How Houseparty doubled their users friend requests with A/B testing
Houseparty is a popular app letting their users have face-to-face conversations with friends, much like in a real house party. Their core metric they wanted to improve the functionality and design of the app without causing significant dips in metrics, so they decided to use Taplytics to deploy their A/B tests to see what would work best without affecting their current metrics.
The Experiment:
The onboarding flow for Houseparty prompted to add friends through push notifications, and was a bit of a mystery in terms of what changes would be most effective. Before, their users were prompted with push opt-in requests to access their contact list without much context or explanation. As such, they found that their users clicked “Don’t Allow”, making it a challenge to get their friends or find their friends on Houseparty, resulting in a social ghost town app experience.
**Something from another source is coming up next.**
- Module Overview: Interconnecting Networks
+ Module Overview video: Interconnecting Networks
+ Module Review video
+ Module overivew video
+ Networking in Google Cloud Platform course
After executing some experiments to improve, learn and iterate on this experience for their users, Houseparty notified their users via pop-up notifications and their context before they occur to understand why giving access is important.
Houseparty also wanted to improve the user experience of the app’s home page, where users could see their contacts while waiting for a friend to join their video call. They wanted to improve this experience so users could navigate to other features in the app more easily. They tested out a new design (as shown in the image below) that grouped contacts into categories and placed the home page navigation bar at the top of the screen. Users who saw the new design were more likely to engage with the app, leading Houseparty to implement it for all users.
The Results:
They saw a 15% increase in permissions to access users’ contacts.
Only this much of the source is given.